– Dosed first patients with dabogratinib in BEACH301 and SURF302; interim results from both studies expected in 2026 –
–
Expanded development of dabogratinib into low-grade upper tract urothelial carcinoma (LG-UTUC); IND cleared with U.S. FDA –
– Cash, cash equivalents, and marketable securities of $274.9 million at Q3 2025; runway through at least 2027 –
CARLSBAD, Calif., Nov. 5, 2025 /PRNewswire/ — Tyra Biosciences, Inc. (Nasdaq: TYRA), a clinical-stage biotechnology company focused on developing next-generation precision medicines that target large opportunities in Fibroblast Growth Factor Receptor (FGFR) biology, today reported financial results for the third quarter ended September 30, 2025, and highlighted recent corporate progress.
“Our focus remains on patients – those living with skeletal dysplasia and bladder cancer who need improved, precise options of care,” said Todd Harris, Ph.D., CEO of TYRA. “Enrollment continues to progress across our BEACH301 and SURF302 Phase 2 studies, reflecting strong engagement from the clinical and patient communities.
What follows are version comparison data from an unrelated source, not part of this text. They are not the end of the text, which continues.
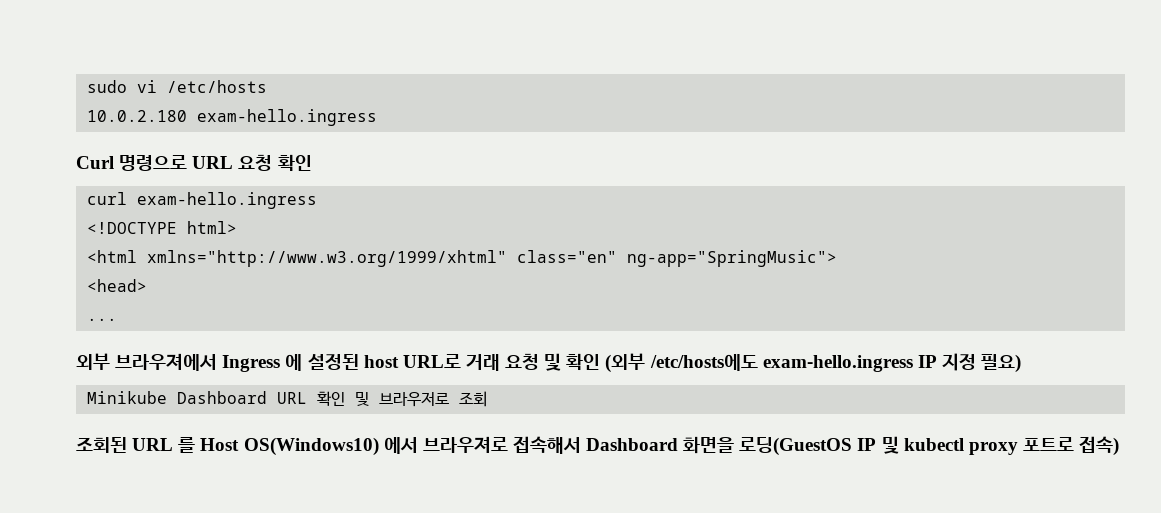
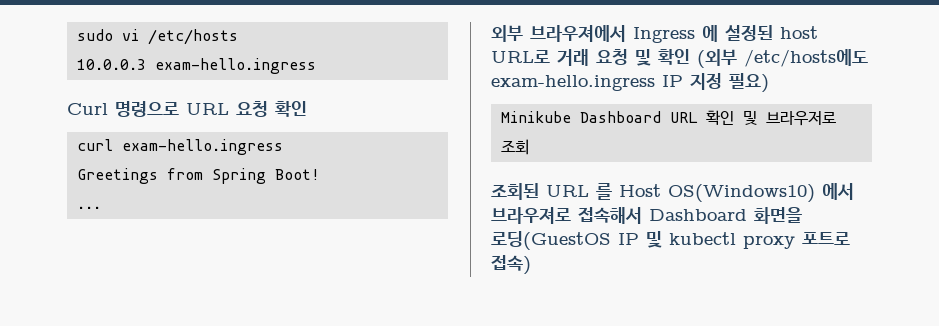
[86,110,187,122] 10.0.2.180 -> [76,59,146,70] 10.0.0.3
[86,221,237,234] [86,250,837,267] [86,279,147,292] <!DOCTYPE html> // <html xmlns="http://www.w3.org/1999/xhtml" class="en" ng-app="SpringMusic"> // <head> -> [76,168,320,184] Greetings from Spring Boot!

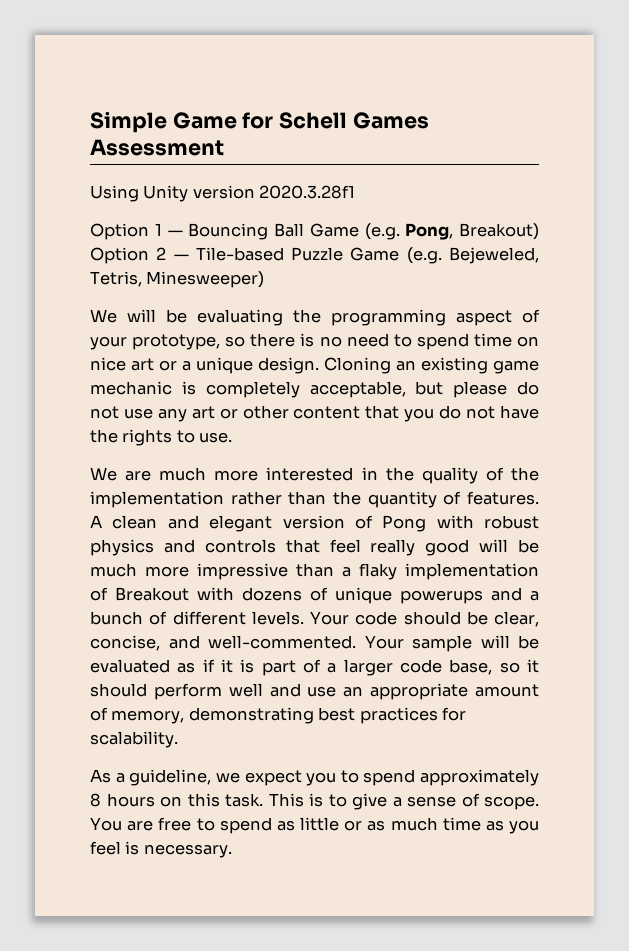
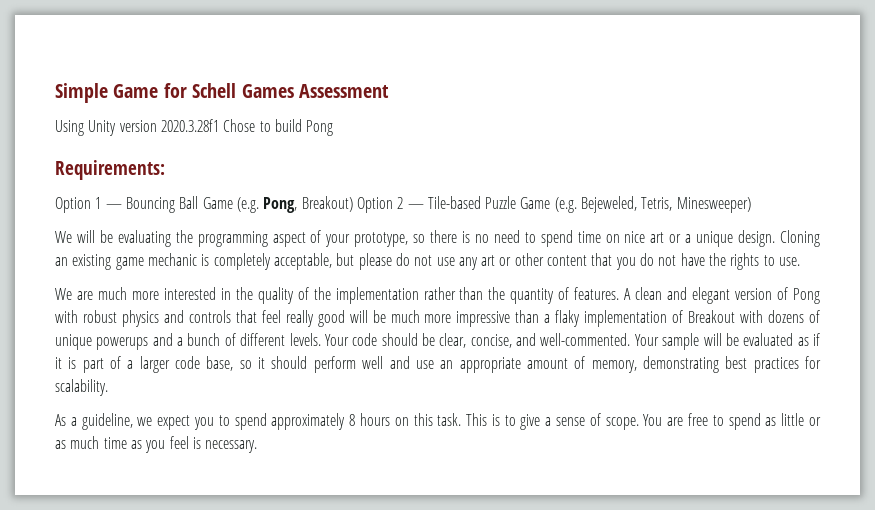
(356, 192) none -> [223,119,334,136] [55,160,165,180] Chose to build Pong // Requirements:

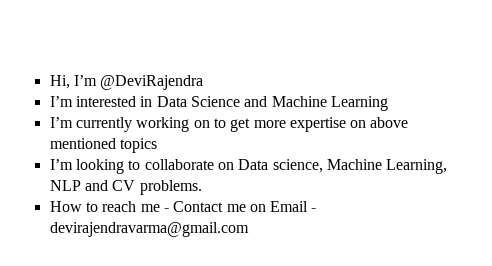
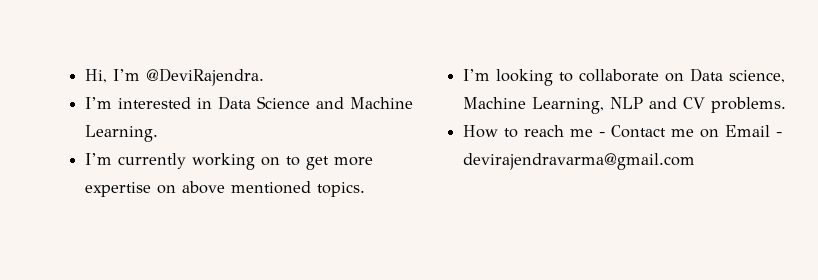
[100,75,204,90] @DeviRajendra -> [146,68,265,86] @DeviRajendra.
[330,96,388,111] Learning -> [85,125,159,142] Learning.
[119,138,157,153] topics -> [317,182,366,197] topics.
We are also expanding the Phase 2 development of dabogratinib into low-grade upper tract urothelial carcinoma, where FGFR3 alterations occur in approximately 85% of LG-UTUC cases, further reinforcing our commitment to addressing FGFR3-driven disorders.”
Dr. Harris continued, “We believe 2026 will be a pivotal year for TYRA. We expect to report interim Phase 2 results that could validate dabogratinib’s broad potential across achondroplasia, IR-NMIBC and LG-UTUC.”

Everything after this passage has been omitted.